Centers, Sanctuaries, & Chapters

Wood Warblers: Gems on the Wing

Join a bird walk with Larry Federman at one of these various locations.

Story originally published by The Daily Mail, by Jim Planck
May 7, 2016
 

Every spring, bird lovers watch for the return of all the species that went south for the winter, and among the most treasured of them are the numerous species of wood warblers.

There are two main reasons for this, the first being that a number of them live further north than New York’s Hudson Valley and Catskill Mountain region, so their northern migration is the only short window of opportunity to see them in the glorious color of their spring plumage — they molt and change to a duller, drab autumnal plumage for the flight south, which they wear for the winter.

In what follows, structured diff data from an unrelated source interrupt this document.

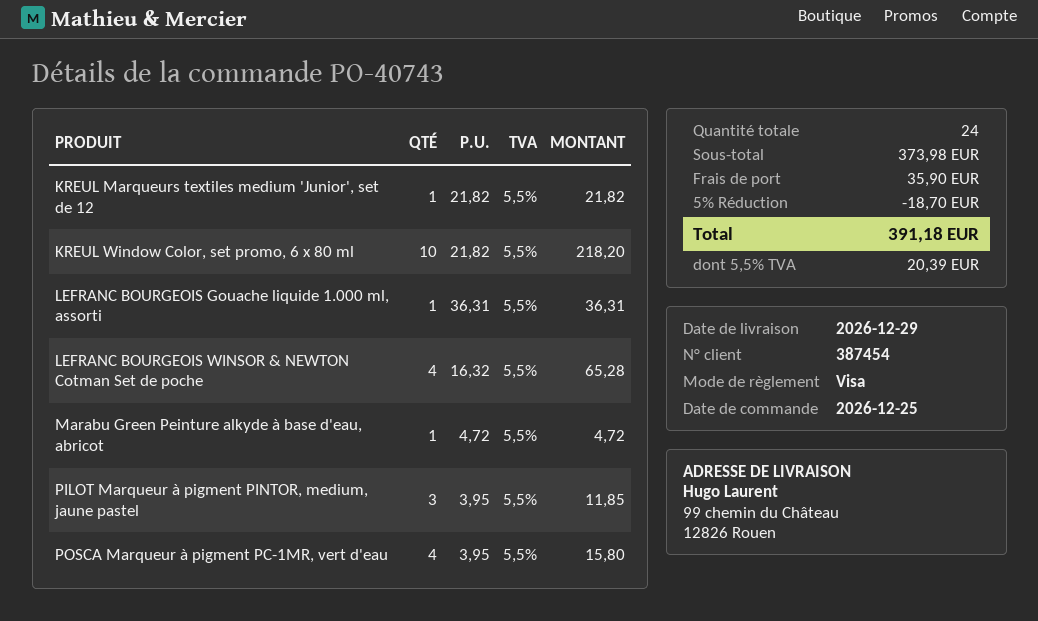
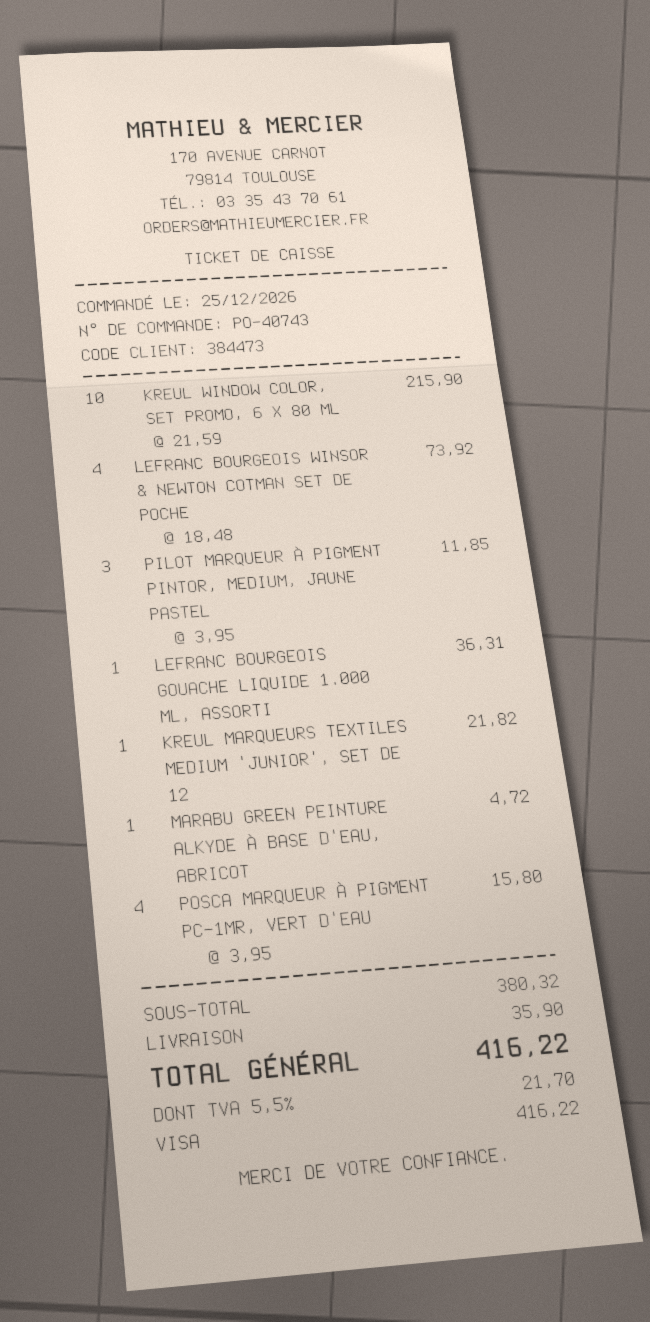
customer number: 387454 -> 384473
KREUL Window Color, set promo, 6 x 80 ml: 10 x 21.82 = 218.20 -> 10 x 21.59 = 215.90
LEFRANC BOURGEOIS WINSOR & NEWTON Cotman Set de poche: 4 x 16.32 = 65.28 -> 4 x 18.48 = 73.92
subtotal: 373.98 -> 380.32
discount: 5% = 18.70 -> none
tax: 5.5% = 20.39 -> 5.5% = 21.70
total: 391.18 -> 416.22

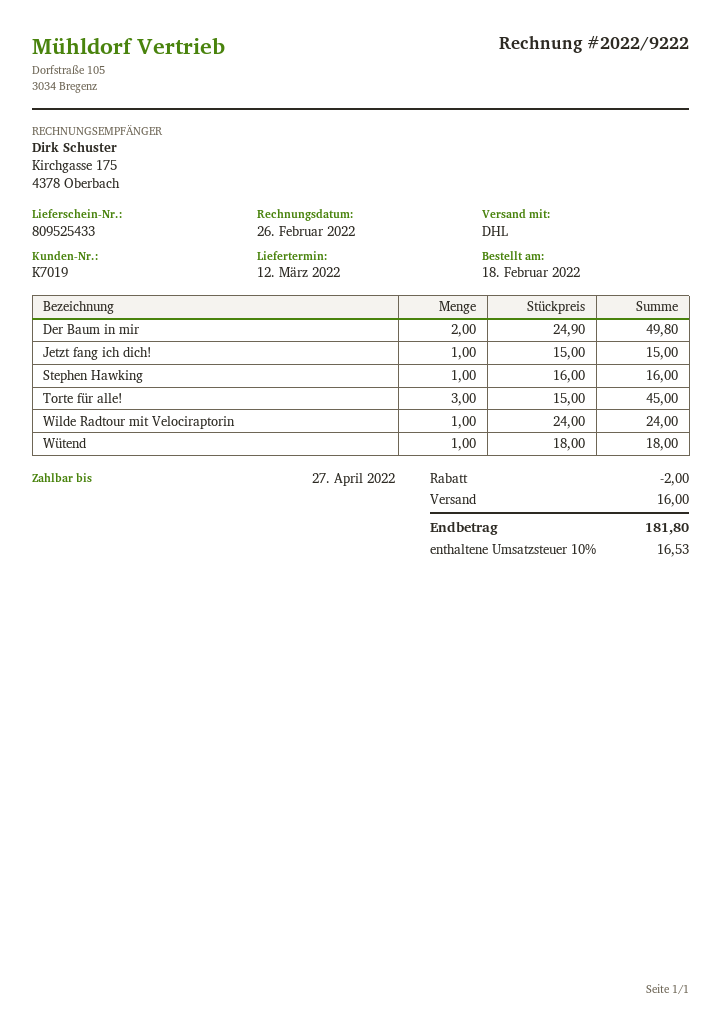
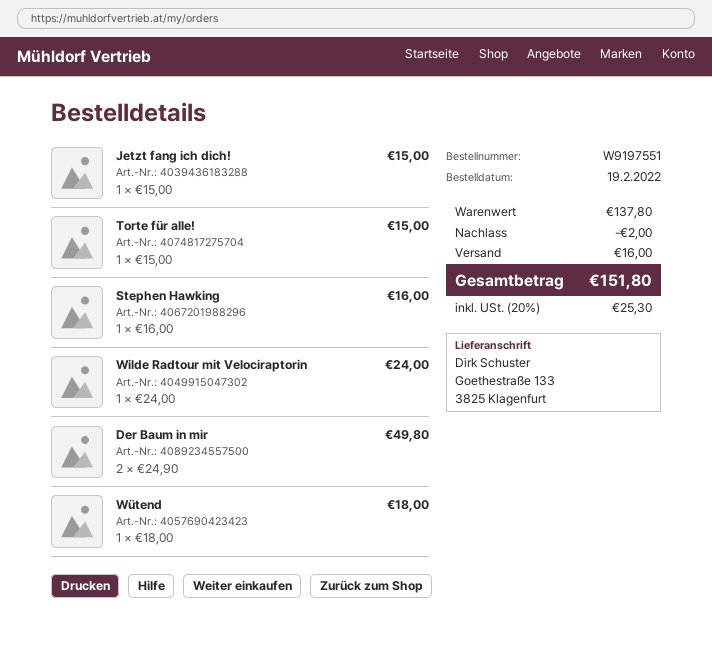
order date: 2022-02-18 -> 2022-02-19
Torte für alle!: 3 x 15.00 = 45.00 -> 1 x 15.00 = 15.00
tax: 10% = 16.53 -> 20% = 25.30
total: 181.80 -> 151.80

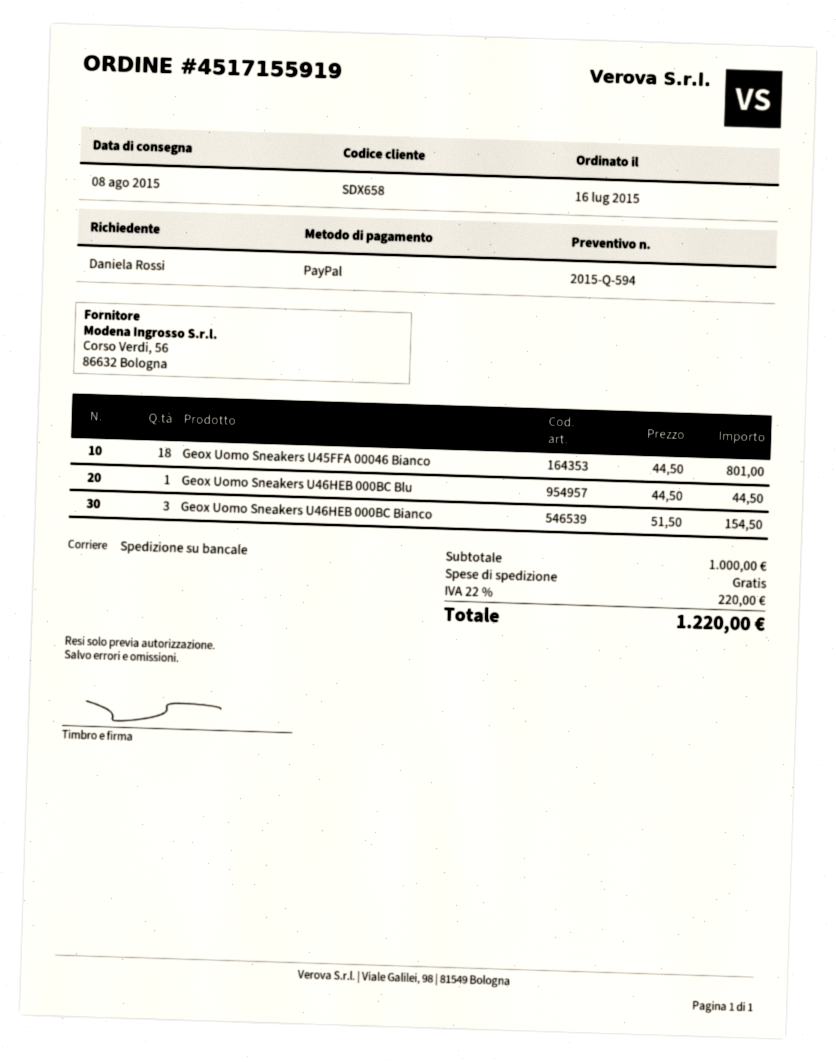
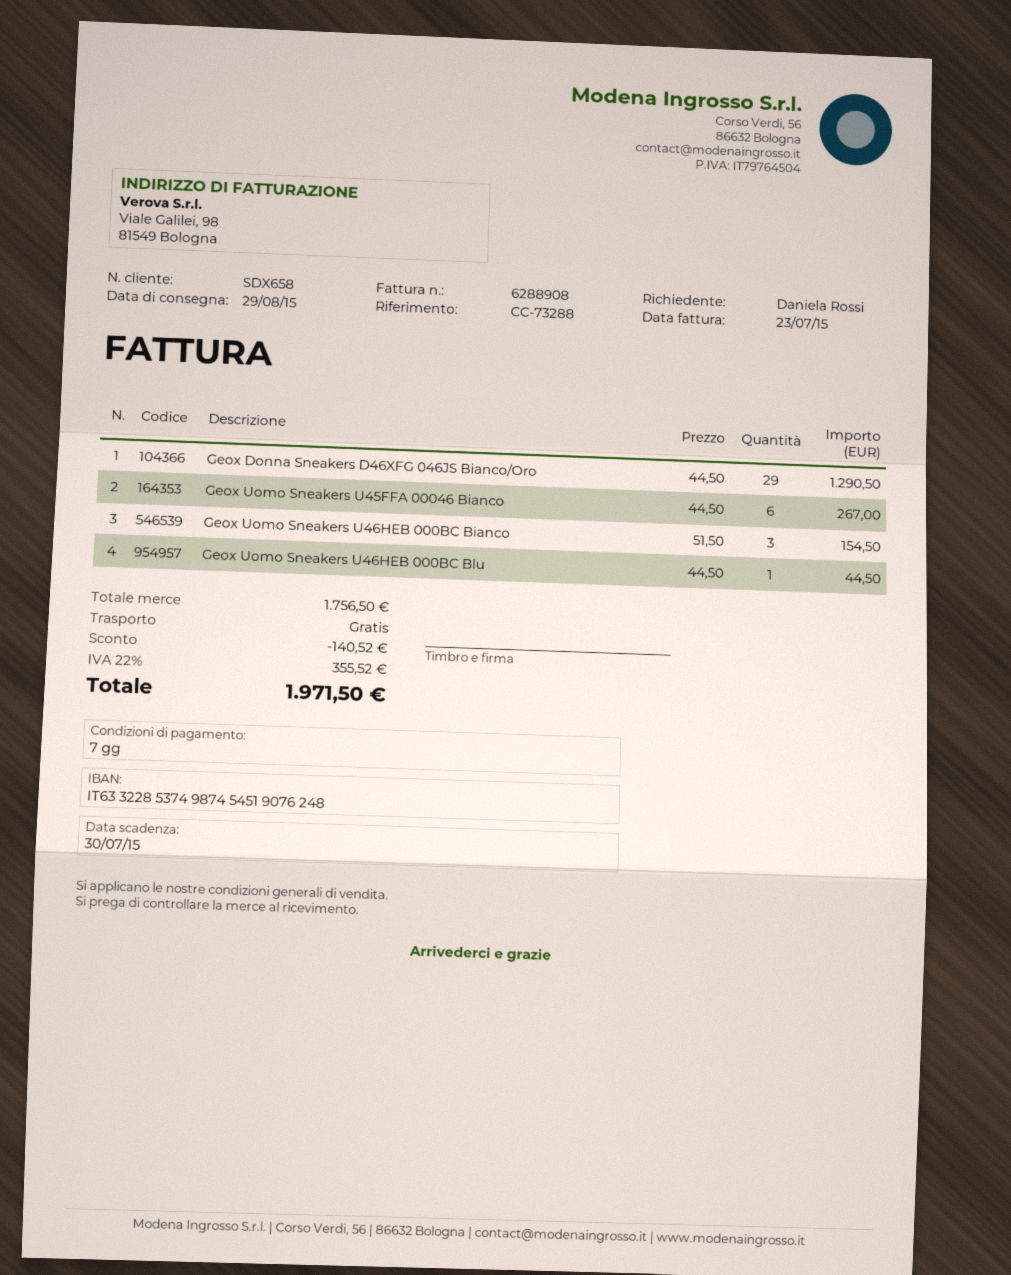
delivery date: 2015-08-08 -> 2015-08-29
Geox Uomo Sneakers U45FFA 00046 Bianco: 18 x 44.50 = 801.00 -> 6 x 44.50 = 267.00
Geox Donna Sneakers D46XFG 046JS Bianco/Oro: none -> 29 x 44.50 = 1290.50
subtotal: 1000.00 -> 1756.50
discount: none -> 140.52
tax: 22% = 220.00 -> 22% = 355.52
total: 1220.00 -> 1971.50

These northern ones include the beautiful Bay-Breasted Warbler and the Blackburnian Warbler, with the first being a striking combination of russet, creamish yellow-white, black, and white, and the second a mixture of fiery orange-red, bright orange, bright yellow, black, and white, and both of which, once seen, are never to be forgotten.

It is such color combinations that have earned the wood warblers nicknames like gems of the forest and butterflies of the birds, with ornithologists consistently writing about them that way.

At the turn of the 20th century, William Leon Dawson, in his 1903 work, “The Birds of Ohio,” wrote, “One of the reasons why we are so fascinated by this group of little birds may be because it is wholly American,” as the wood warblers are found only in the Americas and their adjacent islands of the Western Hemisphere.

For their passage during migration, Dawson spoke of both their beauty and their mystery.

“They come and go like fairies, now adding color to the May foliage and making merry in the woods, now as silently and mysteriously stealing away as they came,” he said.

Professor Charles J. Maynard, of West Newton, Massachusetts, perhaps said it best in his 1905 work, “The Warblers of New England.”

Maynard described warblers as “a family of birds, the members of which — presenting as they do, bright and beautiful patterns of coloration, and singing, as they do, quaint and often sweet songs — are, among all the attractive songsters of coppice and woodland, preeminently the gems.”

Noted turn of the century ornithologist and field guide author Frank M. Chapman, writing from the American Museum of Natural History, makes a similar comparison in the preface to his “The Warblers of North America,” published in 1907.

“The warblers have been described as ‘our most beautiful, most abundant, and least known birds’,” wrote Chapman.

“The knowledge that at certain seasons,” he said, “our woods, and even the trees of our larger city parks, are thronged with an innumerable host of birds — the brilliancy of whose plumage rivals that of many tropical species —comes to the bird student with the force of a surprising discovery.”

“One never forgets one’s first warbler!” wrote Chapman.

Northern Catskills Audubon Society President Larry Federman said Tuesday those sentiments are absolutely correct.

“I agree with the moniker that the warblers are the butterflies of the birds,” Federman said.

The opportunity to see these beautiful birds — both the migrants and the locals — is now.

“They’re starting to come through,” Federman said. “We are getting close to the peak of warbler migration time.”

“You find warblers in every habitat,” Federman said. “There’s a lot of forest dwelling species, like the Ovenbird, the Black-Throated Blue, and the Black-Throated Green.”

“In wetlands, there’s the Common Yellowthroat and the Yellow Warbler,” he said, “and in grasslands there’s the Prairie Warbler, while in shrub and scrub habitat — early successional young forest  — it’s the Blue-Winged Warbler.”

“Redstarts are very common,” Federman said, “as are Ovenbirds — you can hear their call resonating through the forest — Teacher, Teacher, Teacher!”

He also said there are Blackburnians nesting at Audubon’s Rheinstrom Hill Sanctuary, in Columbia County.

For those who may wish to see and hear some of these warblers, Federman, who is also a retired Education Coordinator for three area Audubon New York sanctuaries, regularly leads birding trips at the Ramshorn-Livingston Sanctuary, in Catskill.

The “Spring Bird Walks” are typically on Wednesday mornings, and leave from the sanctuary parking lot at the end of Grandview Avenue at 7:30 a.m.

Participants should bring binoculars and wear sturdy shoes, and there is a $10 fee per person.

“The walks are approximately three hours when it’s very, very ‘birdy,” Federman said.

“The last week we were out until noon,” he said, “and we had 52 species — not all warblers — and that included 10 Bald Eagles.”

Upcoming walks at Ramshorn with Federman are on May 11 and 18, both Wednesdays, plus on Saturday, May 28.

He will also lead a bird walk at the Mountaintop Arboretum, near Tannersville, on Saturday, May 21, which begins at 8 a.m.